Seems he envisioned a soft Brexit and is spooked by the hard Brexit rhetoric of the Government.

The problem with referenda in any democracy is they tend to be Rorschach blots. The public and the politicians both are prone to seeing in it what they want to see in it; be that good or bad.

Post-vote reality has a habit of collapsing the wide range of fantasies into a single mostly-fixed outcome. Much to many people’s surprise.

Do you mean as a matter of principle, or just for fear of upsetting a majority? Because it wasn’t by any means a landslide majority - so whatever choice you make, you can only win about half of the hearts and lose the other half.

True, but it will vary a lot by constituency. In theory Remain could have had a greater than 50% vote share in nearly half of constituencies, but in reality there are fewer English or Welsh constituencies that had a Remain majority (these tend to be concentrated in London and city centres). So for the individual MP, it’s most likely that taking a strong Remain stance will anger >50% of constituents.

(The majority of Scotland’s constituencies were majority Remain, but they are already held by a pro-Remain party.)

Doesn’t that assume that May can hold the Conservative parliamentary caucus together? As the rubber hits the road and the details of what Brexit means start be clearer, isn’t there some chance that the caucus will start to splinter on this point, which may lead to a free vote?

The biggest danger for the brexit side is the delay.

MP’s can say now that they aren’t intending to derail it but the longer we go without triggering article 50 the greater chance there is of “events” and the weaker the mandate for action becomes.
Remember what Harold Macmillan said when asked what politicians most fear?
“Events dear boy, events” and if a week is a long time in politics then what on earth will another six months bring? Trump presidency? UK by-elections? French and German elections? SNP shenanigans? Further Corbyn turbulence?
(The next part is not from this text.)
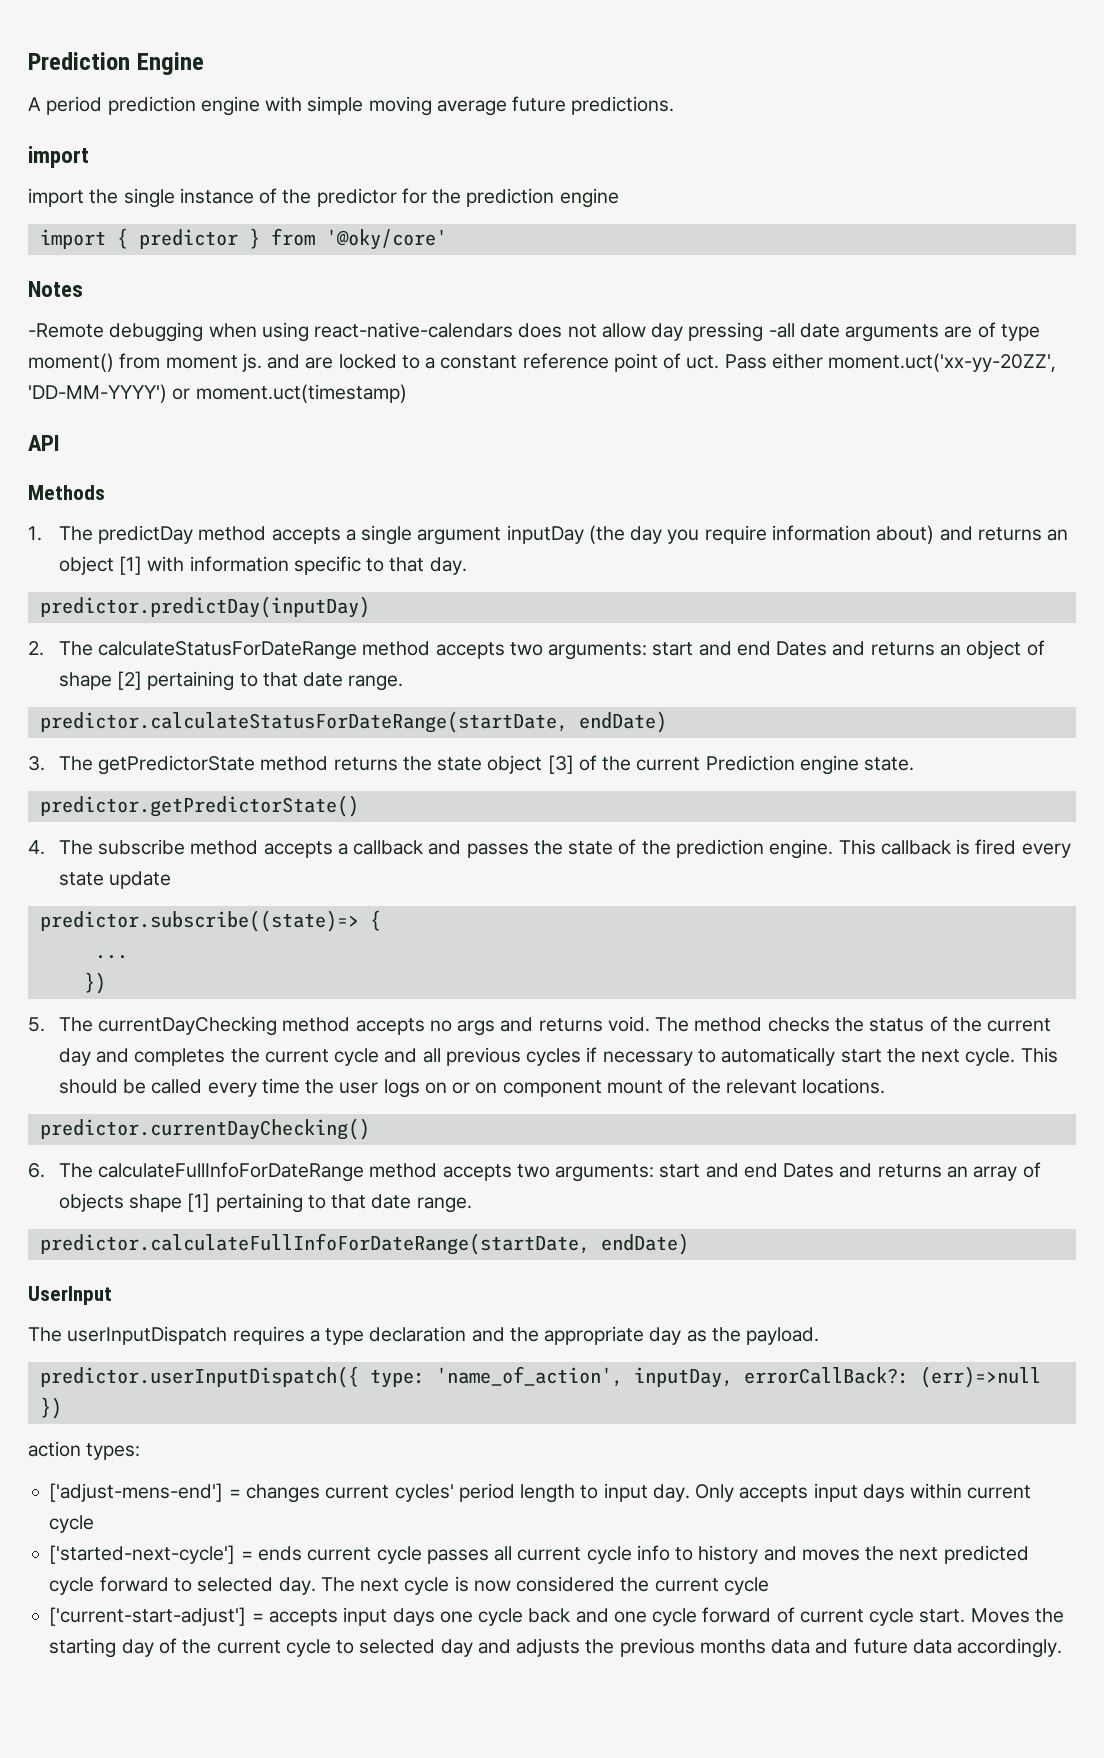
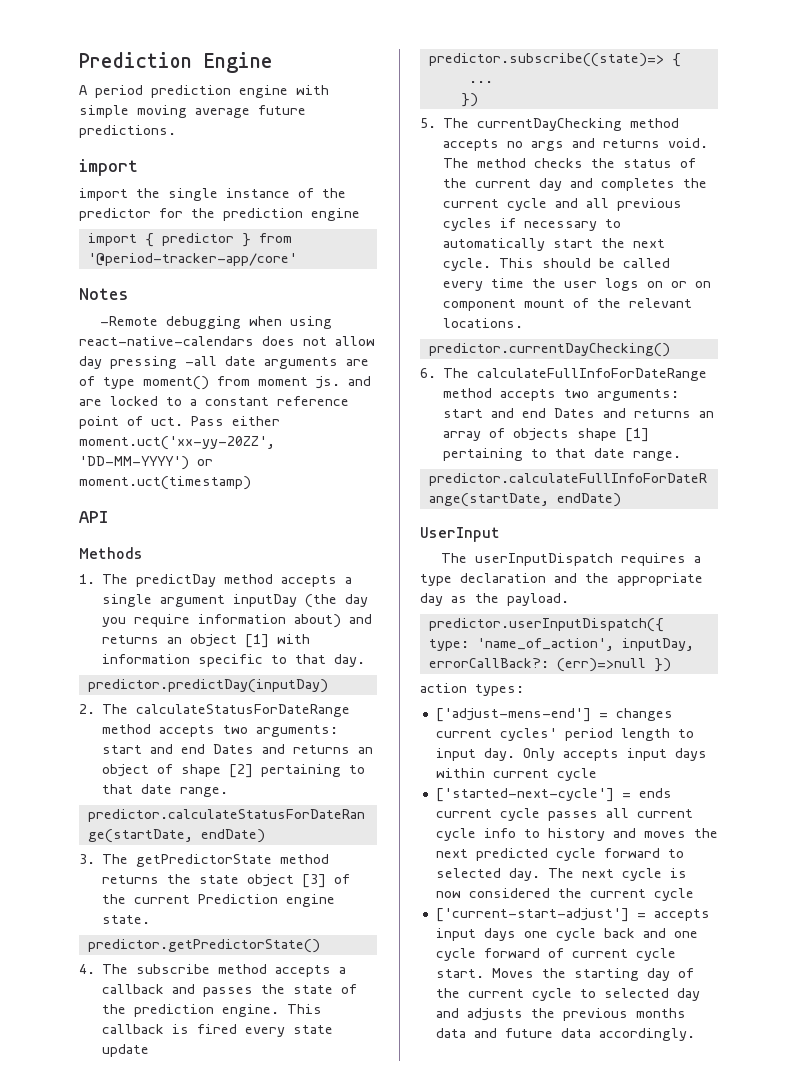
[325,229,447,250] '@oky/core' -> [87,253,297,266] '@period-tracker-app/core'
There isn’t go to be a Brexit, there never was - well, after the first 48 hours; the Germans know it, Brussels knows it, Labour knows it, many Tories know it.

Eventually, something will have to give on freedom of movement and then we can all get back to normal.

It will be fun watching the Tories for several years though.

As I, a political junkie Yank, understand it, the Court pointed out that is was an Act of Parliament (1972) which got the UK into the ECC (forerunner of EU), and therefore, only an Act of Parliament can take the UK out.

  1. Is this a fair comparison - can the Act of 1972 be legitimately considered what got the UK into the EU? Or can it be argued that it was the Government (PM and such, right?) that got you in, and therefore the Government can take you out?

If it turns out that the Brexit that is now seen as ugly, can some former Pro-Exit’ers argue “This ain’t what I voted for - I demand a new vote!” without being laughed off the stage?
Aside from speculating as to the sincerity of such an position, would it have traction?

“I thought we could keep out all those brown people but still get EU farm subsidies! I don’t want this Brexit - stop the process!”
How likely is this type of reaction, and will it have any effect?

And, if this comes down to asking the EU “Um, this Article 50 thing - how does this work, exactly?”, I am going to bust a gut laughing.